**WORK TO BE COMPLETED**
Copy the lines below verbatim, but only from the line containing "(868, 446) none" through the end of the data.

**GIVEN DATA**
+--

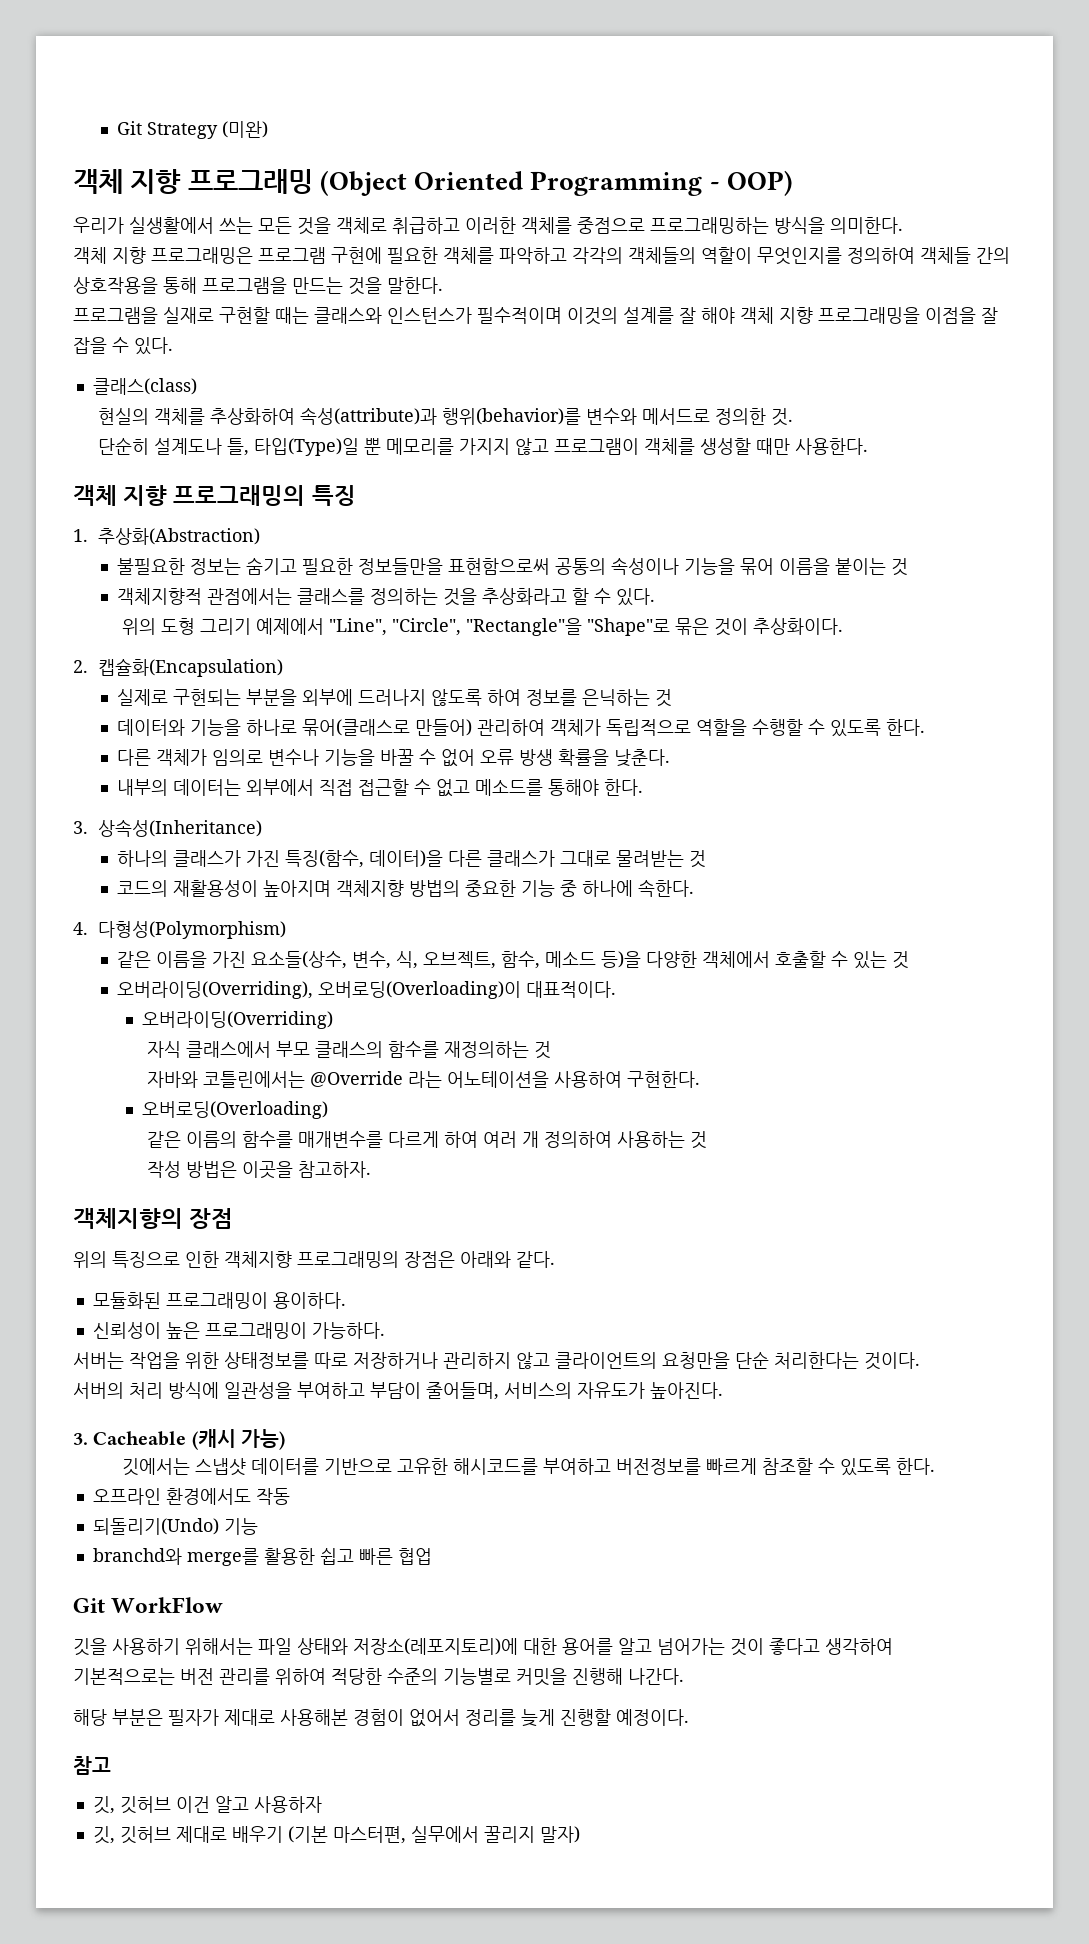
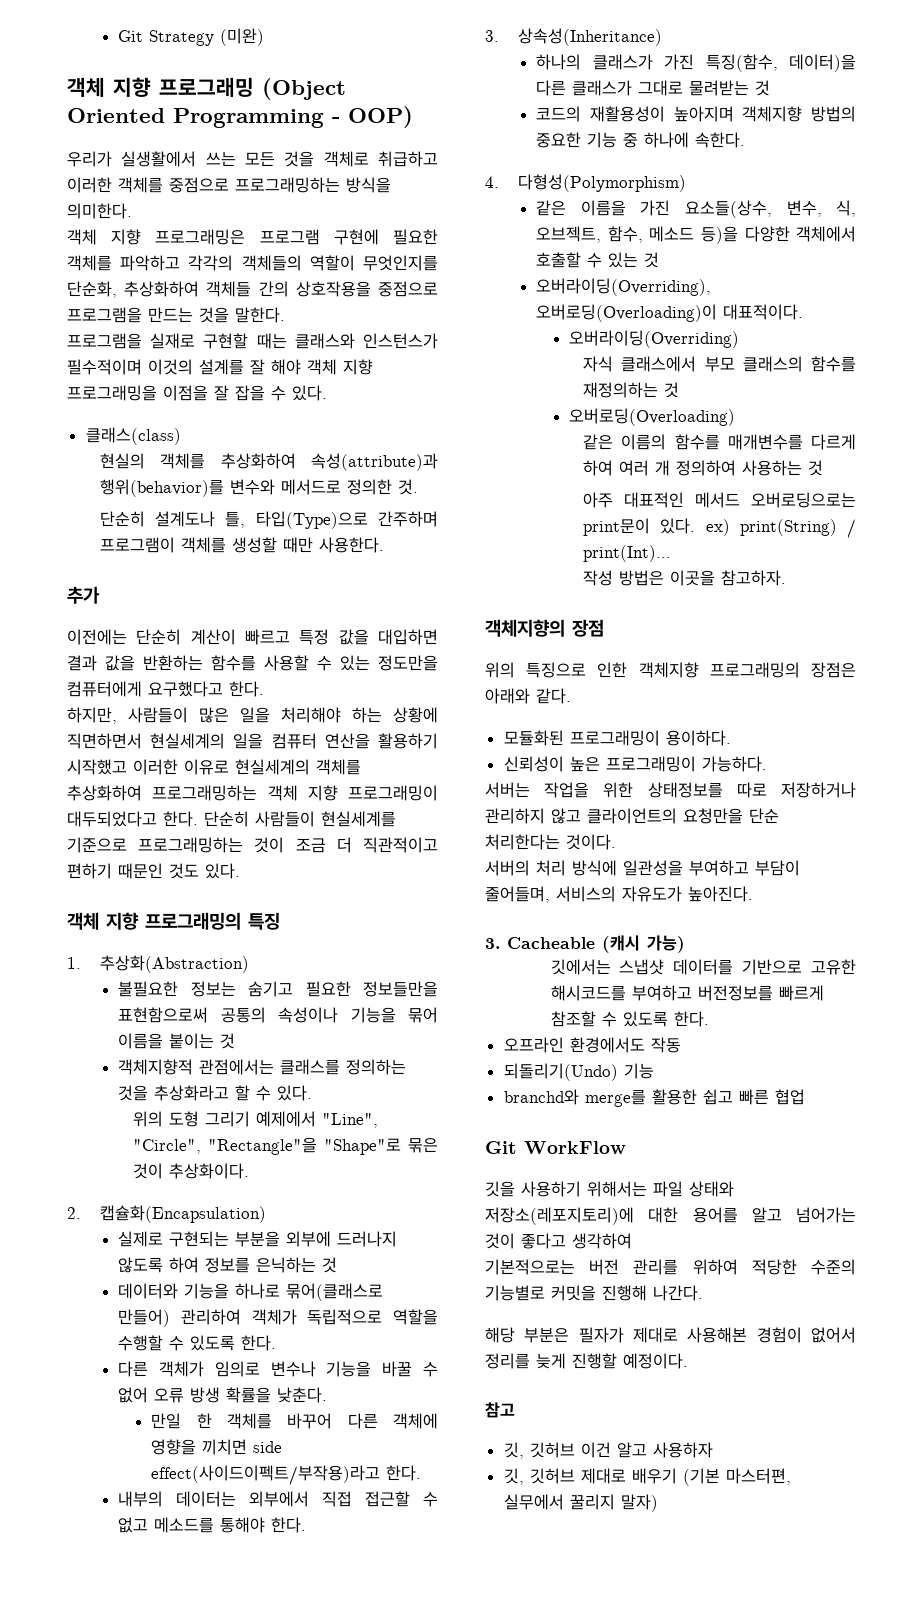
[847,247,915,264] 정의하여 -> [67,281,200,298] 단순화, 추상화하여
[163,277,197,294] 통해 -> [377,281,438,297] 중점으로
[253,438,549,456] 타입(Type)일 뿐 메모리를 가지지 않고 -> [255,511,439,529] 타입(Type)으로 간주하며
(868, 446) none -> [67,586,100,604] [67,629,438,645] [67,655,438,671] [67,681,264,697] [67,707,438,724] [67,733,438,749] [67,759,361,775] [67,785,438,801] [67,811,396,827] [67,837,438,853] [67,863,240,879] // 추가 // 이전에는 단순히 계산이 빠르고 특정 값을 대입하면 결과 값을 반환하는 함수를 사용할 수 있는 정도만을 컴퓨터에게 요구했다고 한다. // 하지만, 사람들이 많은 일을 처리해야 하는 상황에 직면하면서 현실세계의 일을 컴퓨터 연산을 활용하기 시작했고 이러한 이유로 현실세계의 객체를 추상화하여 프로그래밍하는 객체 지향 프로그래밍이 대두되었다고 한다. 단순히 사람들이 현실세계를 기준으로 프로그래밍하는 것이 조금 더 직관적이고 편하기 때문인 것도 있다.
(671, 758) none -> [151,1413,439,1429] [151,1439,283,1455] [151,1465,422,1485] // 만일 한 객체를 바꾸어 다른 객체에 영향을 끼치면 side effect(사이드이펙트/부작용)라고 한다.
[147,1071,701,1088] // 자바와 코틀린에서는 @Override 라는 어노테이션을 사용하여 구현한다. -> (680, 390) none
(708, 1140) none -> [583,492,856,508] [583,518,856,538] [583,545,672,562] // 아주 대표적인 메서드 오버로딩으로는 print문이 있다. ex) print(String) / print(Int)...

+--

**RESULT**
(868, 446) none -> [67,586,100,604] [67,629,438,645] [67,655,438,671] [67,681,264,697] [67,707,438,724] [67,733,438,749] [67,759,361,775] [67,785,438,801] [67,811,396,827] [67,837,438,853] [67,863,240,879] // 추가 // 이전에는 단순히 계산이 빠르고 특정 값을 대입하면 결과 값을 반환하는 함수를 사용할 수 있는 정도만을 컴퓨터에게 요구했다고 한다. // 하지만, 사람들이 많은 일을 처리해야 하는 상황에 직면하면서 현실세계의 일을 컴퓨터 연산을 활용하기 시작했고 이러한 이유로 현실세계의 객체를 추상화하여 프로그래밍하는 객체 지향 프로그래밍이 대두되었다고 한다. 단순히 사람들이 현실세계를 기준으로 프로그래밍하는 것이 조금 더 직관적이고 편하기 때문인 것도 있다.
(671, 758) none -> [151,1413,439,1429] [151,1439,283,1455] [151,1465,422,1485] // 만일 한 객체를 바꾸어 다른 객체에 영향을 끼치면 side effect(사이드이펙트/부작용)라고 한다.
[147,1071,701,1088] // 자바와 코틀린에서는 @Override 라는 어노테이션을 사용하여 구현한다. -> (680, 390) none
(708, 1140) none -> [583,492,856,508] [583,518,856,538] [583,545,672,562] // 아주 대표적인 메서드 오버로딩으로는 print문이 있다. ex) print(String) / print(Int)...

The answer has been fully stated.